Molecular dynamics simulations of thermal conductivity and spectral phonon relaxation time in suspended and supported graphene

TL;DR

This study uses molecular dynamics simulations and spectral analysis to investigate how thermal conductivity in graphene varies with temperature and substrate support, revealing the dominant phonon modes involved.

Contribution

It provides new insights into the phonon mode contributions to thermal conductivity in suspended and supported graphene, especially highlighting the impact of substrates on phonon scattering.

Findings

ZA phonon contribution is 25-30% in suspended graphene at room temperature

Substrate reduces thermal conductivity by increasing phonon scattering

In supported graphene, in-plane phonons dominate thermal transport

Abstract

We perform molecular dynamics (MD) simulations with phonon spectral analysis aiming at understanding the two dimensional (2D) thermal transport in suspended and supported graphene. Within the framework of equilibrium MD simulations, we perform spectral energy density (SED) analysis to obtain the lifetime of individual phonon modes.
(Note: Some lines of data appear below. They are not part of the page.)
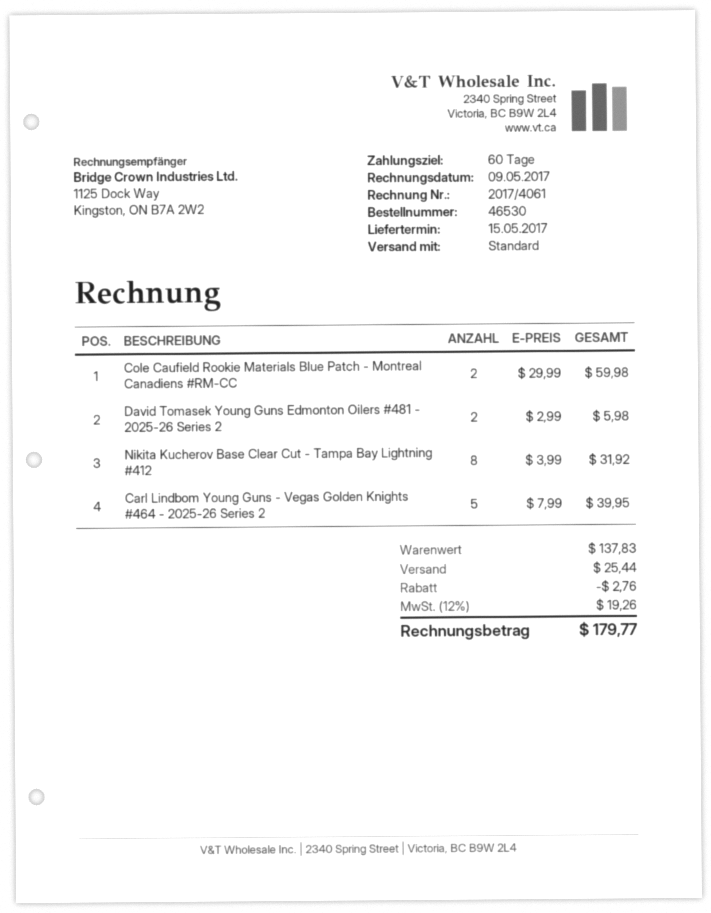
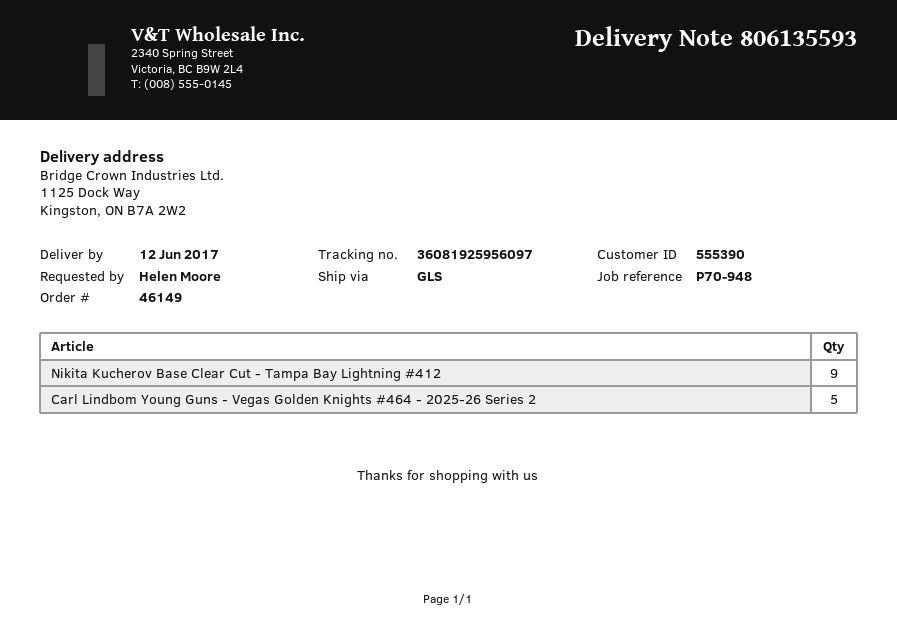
order number: 46530 -> 46149
delivery date: 2017-05-15 -> 2017-06-12
shipping method: standard -> GLS
Cole Caufield Rookie Materials Blue Patch - Montreal Canadiens #RM-CC: 2 -> none
David Tomasek Young Guns Edmonton Oilers #481 - 2025-26 Series 2: 2 -> none
Nikita Kucherov Base Clear Cut - Tampa Bay Lightning #412: 8 -> 9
The per-mode contribution to thermal conductivity is then calculated to obtain the lattice thermal conductivity in the temperature range 300-650 K. In contrast to prior studies, our results suggest that the contribution from out-of-plane acoustic (or ZA) branch to thermal conductivity is around 25-30% in suspended single-layer graphene (SLG) at room temperature. The thermal conductivity is found to reduce when SLG is put on amorphous SiO2 substrate. Such reduction is attributed to the strengthened scattering in all phonon modes in the presence of the substrate. Among them, ZA modes are mostly affected with their contribution to thermal conductivity reduced to around 15%. As a result, thermal transport is dominated by in-plane acoustic phonon modes in supported SLG.